**INSTRUCTIONS FOR THE TASK**
Look in the material below for the line holding "RAM LAL BISHNOI | total_votes_updated: 4291". Set it down exactly, with each later line up to and including the line holding "NOTA | postal_votes: 6 -> 7".

**DATA FOR THIS TASK**
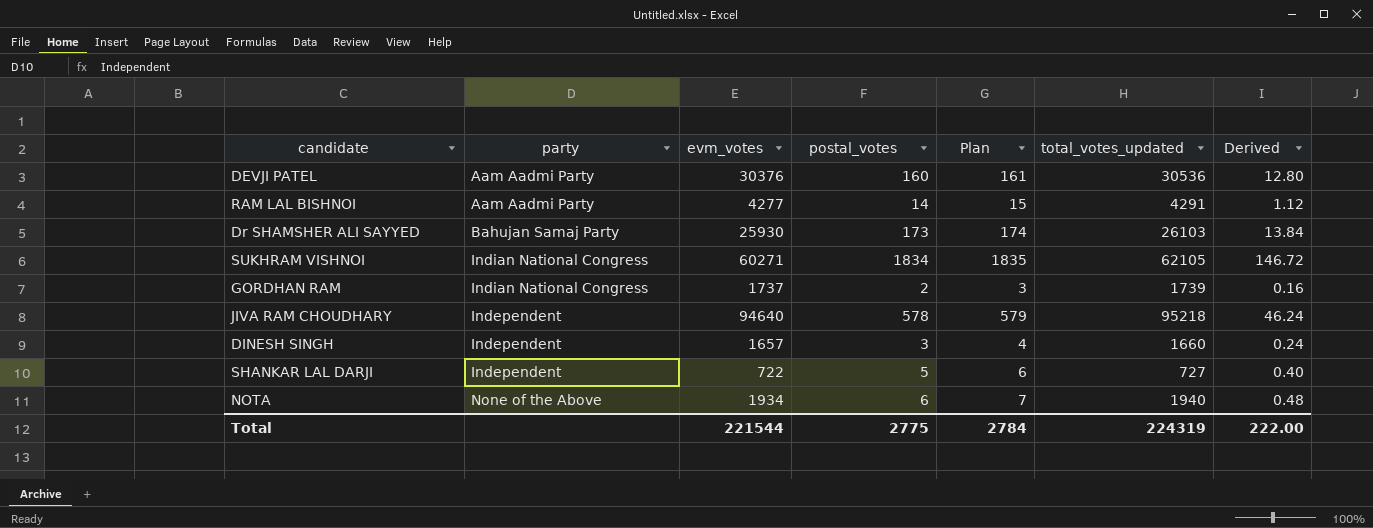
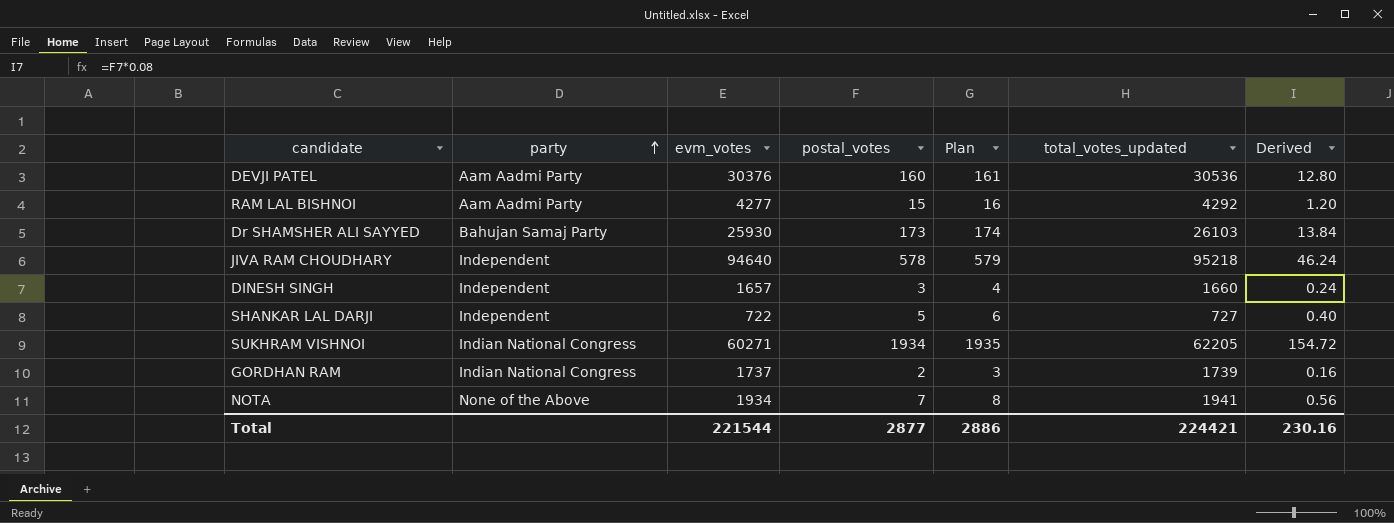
row order: none -> party ascending
RAM LAL BISHNOI | postal_votes: 14 -> 15
RAM LAL BISHNOI | Plan: 15 -> 16
RAM LAL BISHNOI | total_votes_updated: 4291 -> 4292
RAM LAL BISHNOI | Derived: 1.12 -> 1.20
SUKHRAM VISHNOI | postal_votes: 1834 -> 1934
SUKHRAM VISHNOI | Plan: 1835 -> 1935
SUKHRAM VISHNOI | total_votes_updated: 62105 -> 62205
SUKHRAM VISHNOI | Derived: 146.72 -> 154.72
NOTA | postal_votes: 6 -> 7
NOTA | Plan: 7 -> 8
NOTA | total_votes_updated: 1940 -> 1941
NOTA | Derived: 0.48 -> 0.56
Total | postal_votes: 2775 -> 2877
Total | Plan: 2784 -> 2886
Total | total_votes_updated: 224319 -> 224421
Total | Derived: 222.00 -> 230.16

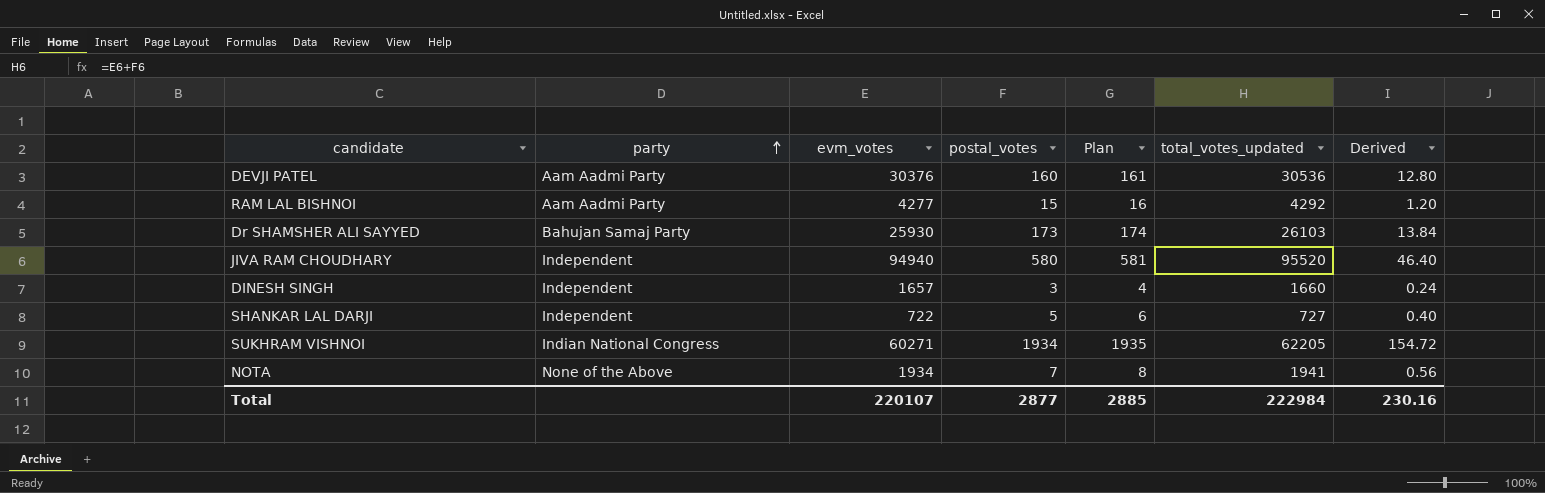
row GORDHAN RAM: Indian National Congress | 1737 | 2 | 3 | 1739 | 0.16 -> none
JIVA RAM CHOUDHARY | evm_votes: 94640 -> 94940
JIVA RAM CHOUDHARY | postal_votes: 578 -> 580
JIVA RAM CHOUDHARY | Plan: 579 -> 581
JIVA RAM CHOUDHARY | total_votes_updated: 95218 -> 95520
JIVA RAM CHOUDHARY | Derived: 46.24 -> 46.40
Total | evm_votes: 221544 -> 220107
Total | Plan: 2886 -> 2885
Total | total_votes_updated: 224421 -> 222984

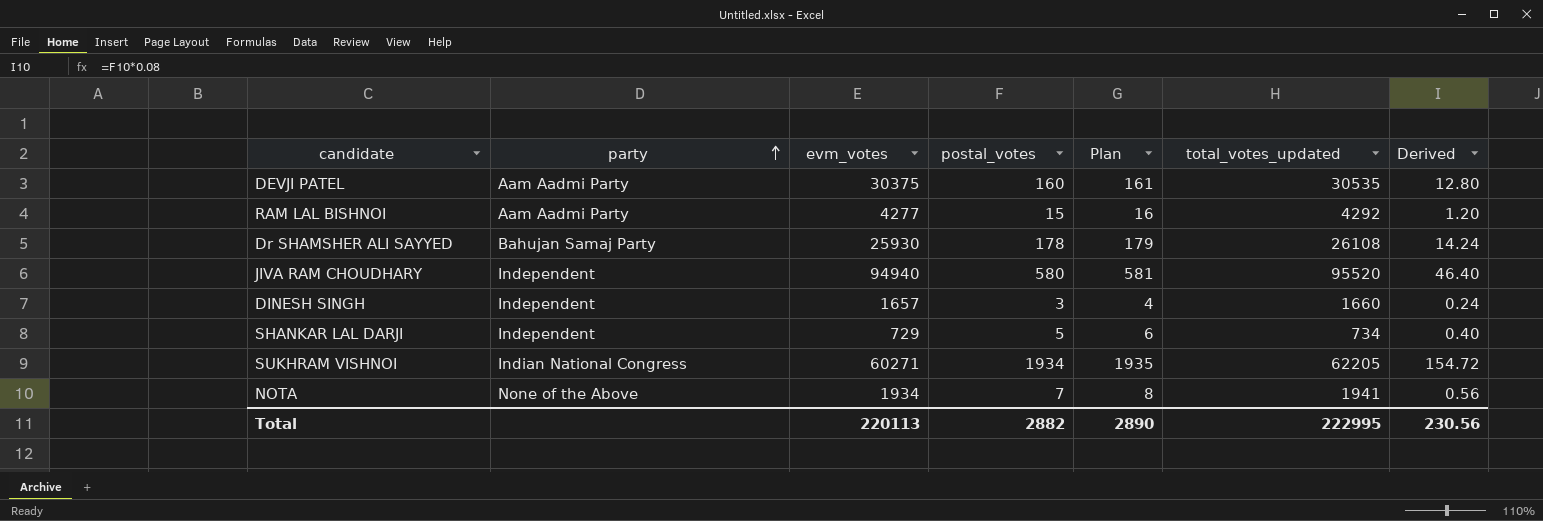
DEVJI PATEL | evm_votes: 30376 -> 30375
DEVJI PATEL | total_votes_updated: 30536 -> 30535
Dr SHAMSHER ALI SAYYED | postal_votes: 173 -> 178
Dr SHAMSHER ALI SAYYED | Plan: 174 -> 179
Dr SHAMSHER ALI SAYYED | total_votes_updated: 26103 -> 26108
Dr SHAMSHER ALI SAYYED | Derived: 13.84 -> 14.24
SHANKAR LAL DARJI | evm_votes: 722 -> 729
SHANKAR LAL DARJI | total_votes_updated: 727 -> 734
Total | evm_votes: 220107 -> 220113
Total | postal_votes: 2877 -> 2882
Total | Plan: 2885 -> 2890
Total | total_votes_updated: 222984 -> 222995
Total | Derived: 230.16 -> 230.56

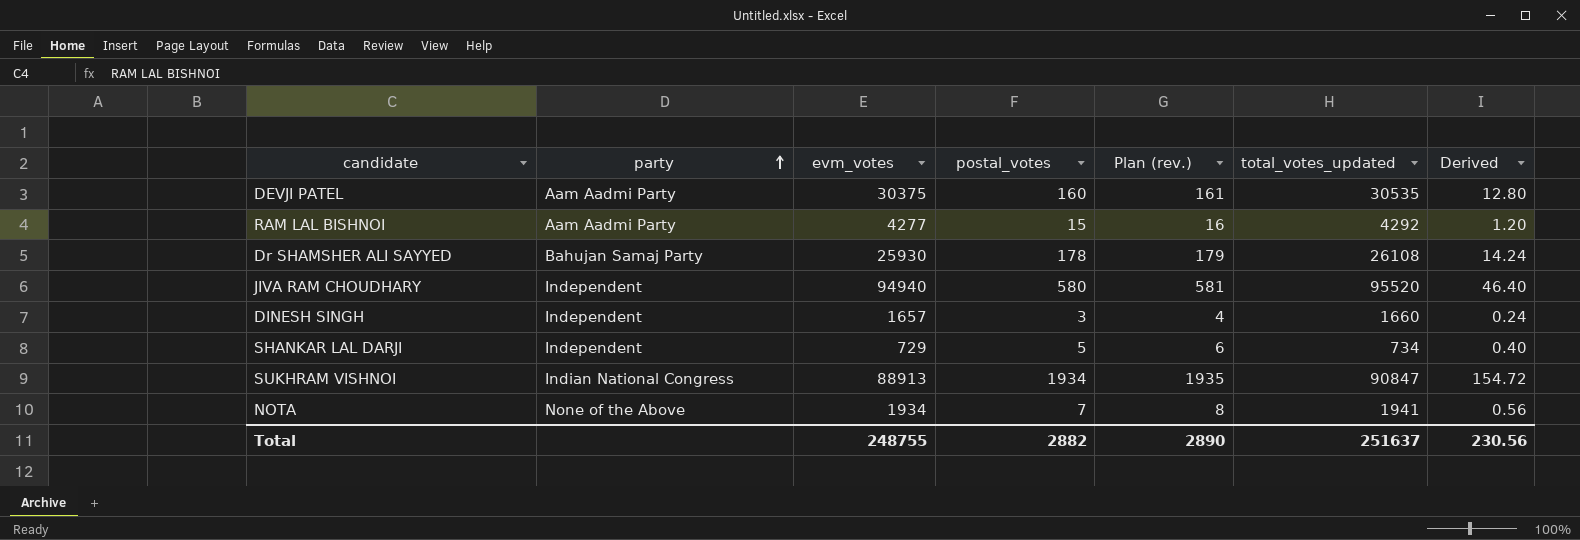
column name: Plan -> Plan (rev.)
SUKHRAM VISHNOI | evm_votes: 60271 -> 88913
SUKHRAM VISHNOI | total_votes_updated: 62205 -> 90847
Total | evm_votes: 220113 -> 248755
Total | total_votes_updated: 222995 -> 251637

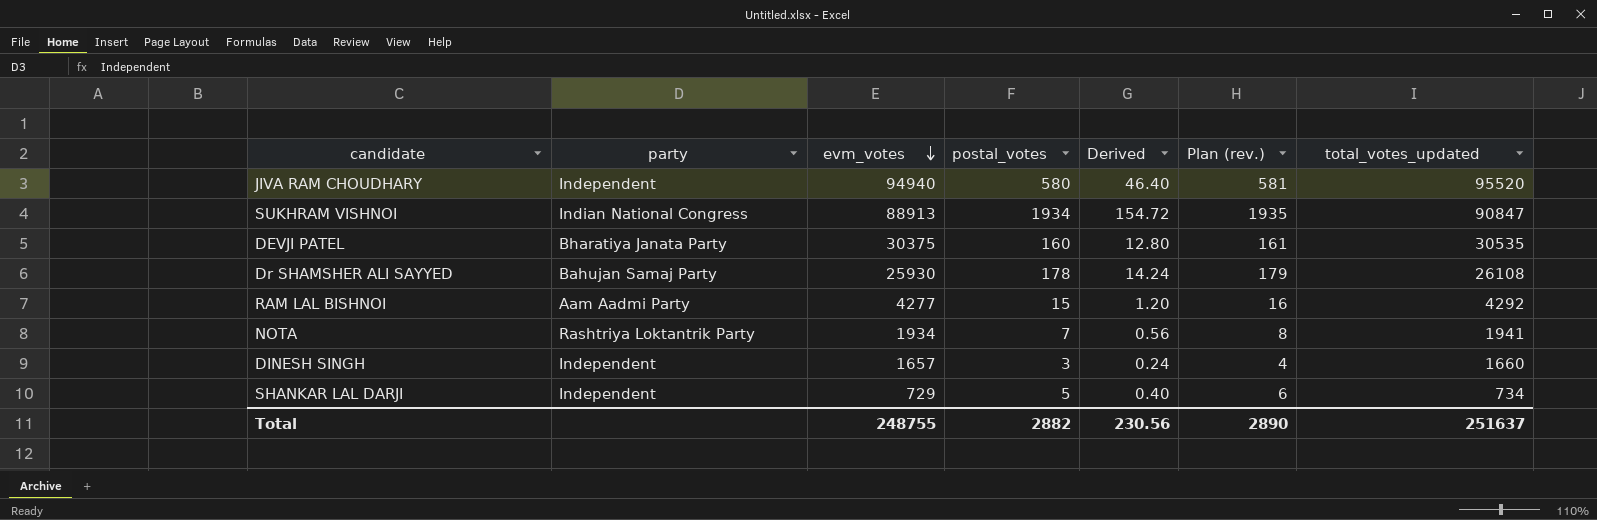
row order: party ascending -> evm_votes descending
column Derived | position: 7 -> 5
DEVJI PATEL | party: Aam Aadmi Party -> Bharatiya Janata Party
NOTA | party: None of the Above -> Rashtriya Loktantrik Party

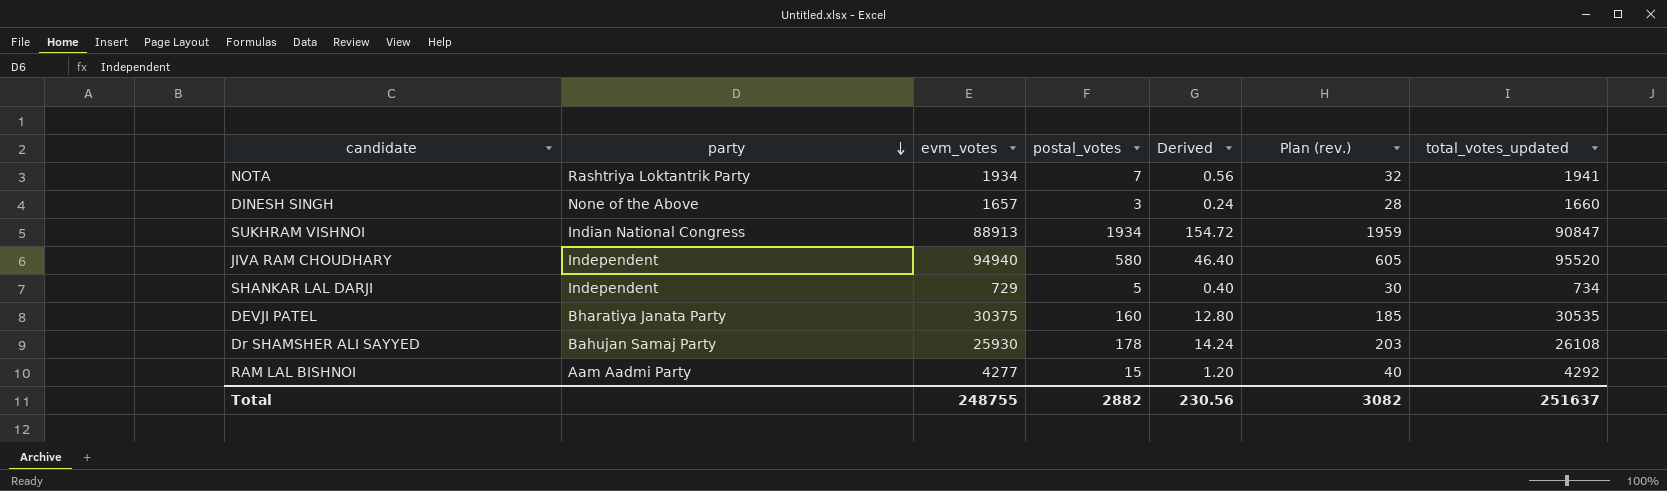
row order: evm_votes descending -> party descending
column Plan (rev.) | formula: [postal_votes] + 1 -> [postal_votes] + 25
DINESH SINGH | party: Independent -> None of the Above
Total | Plan (rev.): 2890 -> 3082

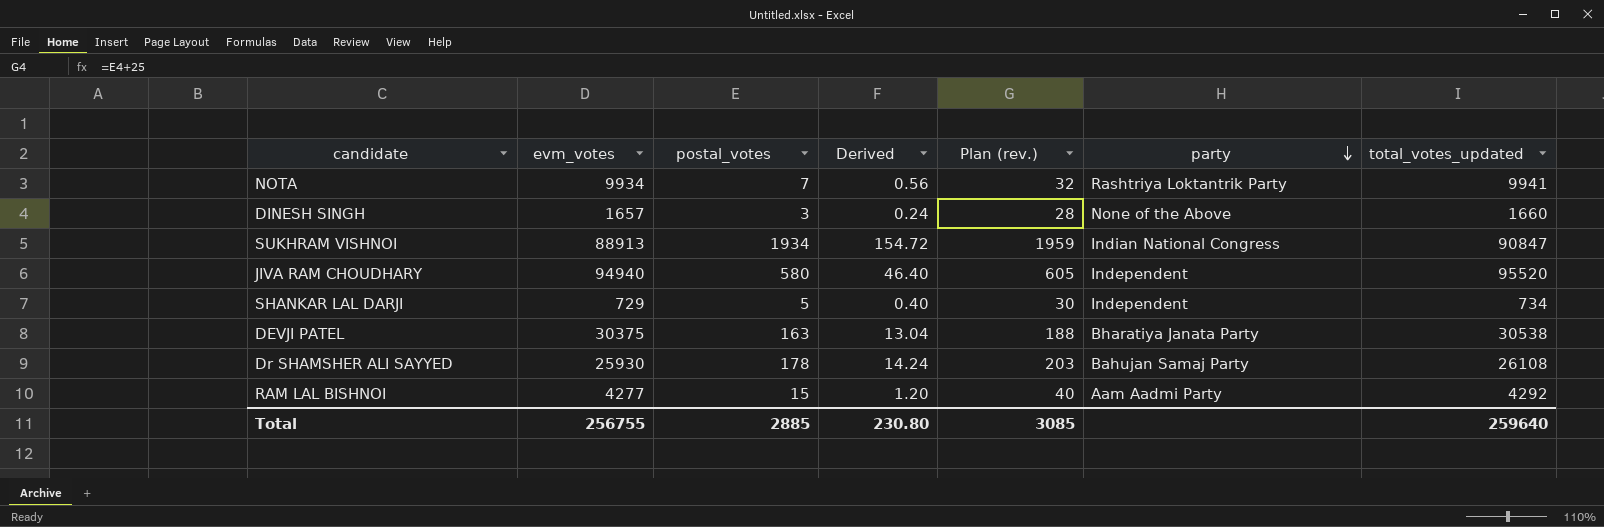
column party | position: 2 -> 6
NOTA | evm_votes: 1934 -> 9934
NOTA | total_votes_updated: 1941 -> 9941
DEVJI PATEL | postal_votes: 160 -> 163
DEVJI PATEL | Derived: 12.80 -> 13.04
DEVJI PATEL | Plan (rev.): 185 -> 188
DEVJI PATEL | total_votes_updated: 30535 -> 30538
Total | evm_votes: 248755 -> 256755
Total | postal_votes: 2882 -> 2885
Total | Derived: 230.56 -> 230.80
Total | Plan (rev.): 3082 -> 3085
Total | total_votes_updated: 251637 -> 259640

**ANSWER BELOW**
RAM LAL BISHNOI | total_votes_updated: 4291 -> 4292
RAM LAL BISHNOI | Derived: 1.12 -> 1.20
SUKHRAM VISHNOI | postal_votes: 1834 -> 1934
SUKHRAM VISHNOI | Plan: 1835 -> 1935
SUKHRAM VISHNOI | total_votes_updated: 62105 -> 62205
SUKHRAM VISHNOI | Derived: 146.72 -> 154.72
NOTA | postal_votes: 6 -> 7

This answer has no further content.